What are diamonds and why are they so special?
I have a special place in my heart for diamonds! They are truly unique among gemstones as they are the only type to be composed of a single element: carbon. A particular set of conditions must come together to form a diamond. Under a lower temperature, the same element can take the form of graphite, which of course isn’t nearly as valuable. It takes both a high temperature and a high pressure at least 100 miles below the Earth’s surface to form a diamond.
Today, there is a universally accepted standard of describing diamonds, known as ‘the 4 C’s’ – Colour, Clarity, Cut and Carat Weight. A combination of all four of these descriptive factors determines the overall value of a diamond.
We hear the word ‘carat’ a lot, but what does it mean?
As you would expect, the larger a diamond is, the more valuable it is. Metrically, one carat is defined as 200 milligrams. The Sewelo diamond, which weighs 1,738 carats is suspected to have been sold for between 6.5 and 19.5 million dollars.
What about colour? Are coloured diamonds worth more or less than clear diamonds?
Diamond colour is based on the absence of colour. The colourlessness of a diamond indicates its level of chemical purity, hence the greater the degree of this, the more valuable a diamond becomes. The colour grading system ranks from D to Z, with D being the highest degree of colourlessness and indicating the purest types of diamond.

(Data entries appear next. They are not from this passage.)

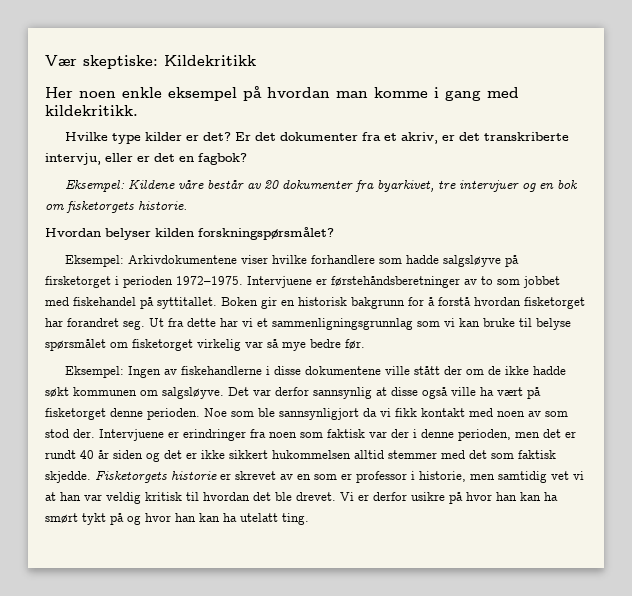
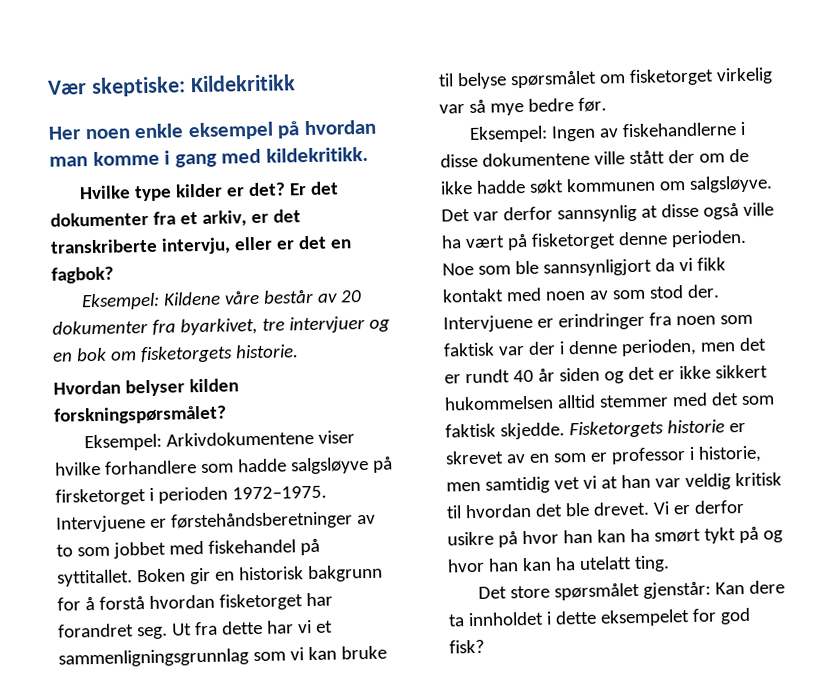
- Er det dokumenter fra et akriv, er det transkriberte intervju, eller er det en fagbok?
+ Er det dokumenter fra et arkiv, er det transkriberte intervju, eller er det en fagbok?
+ Det store spørsmålet gjenstår: Kan dere ta innholdet i dette eksempelet for god fisk?

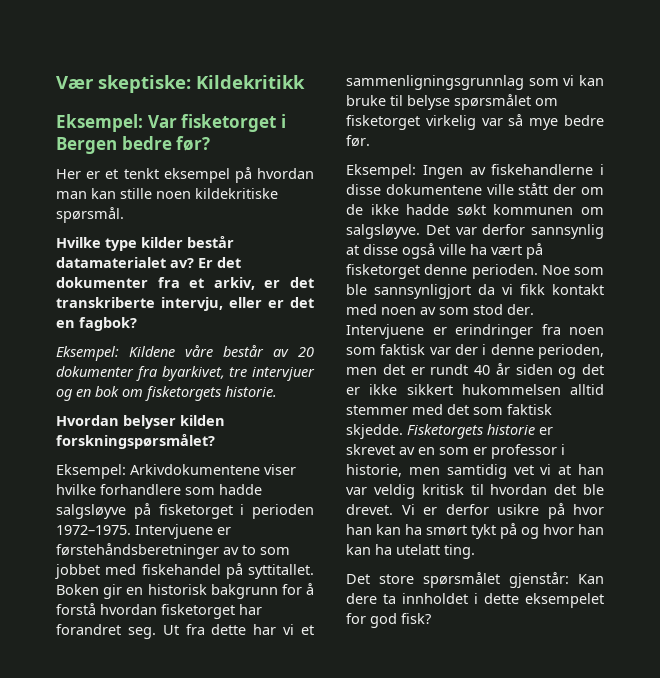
- Her noen enkle eksempel på hvordan man komme i gang med kildekritikk.
+ Eksempel: Var fisketorget i Bergen bedre før?
+ Her er et tenkt eksempel på hvordan man kan stille noen kildekritiske spørsmål.
- Hvilke type kilder er det?
+ Hvilke type kilder består datamaterialet av?
- Eksempel: Arkivdokumentene viser hvilke forhandlere som hadde salgsløyve på firsketorget i perioden 1972–1975.
+ Eksempel: Arkivdokumentene viser hvilke forhandlere som hadde salgsløyve på fisketorget i perioden 1972–1975.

It’s important to note though that coloured diamonds can also be highly valuable. Although typical white diamonds can be categorised using the D-Z colour grading system, some diamonds can be found naturally coloured in hues such as blue, brown, pink, canary yellow, or even black. As the geological conditions required to produce these diamonds are rare, diamonds with distinct colourful shades are scarce and often highly sought after.
How is the clarity and cut of a diamond judged?
Clarity relates to the absence of inclusions and blemishes which can develop during the creation of the crystalline structures under high pressure conditions. Although no diamond is completely pure, the closer a gemstone is to ‘flawless’, the higher its value.
Diamonds are renowned for their ability to trap and reflect light, which gives them the ‘sparkle factor’. Consequently, precision and highly skilled craftsmanship are essential in diamond cutting to give the stones their exceptional appearance. The cut measure is based on the stone’s brightness, fire and scintillation. This allows them to be graded on a scale of excellent to poor.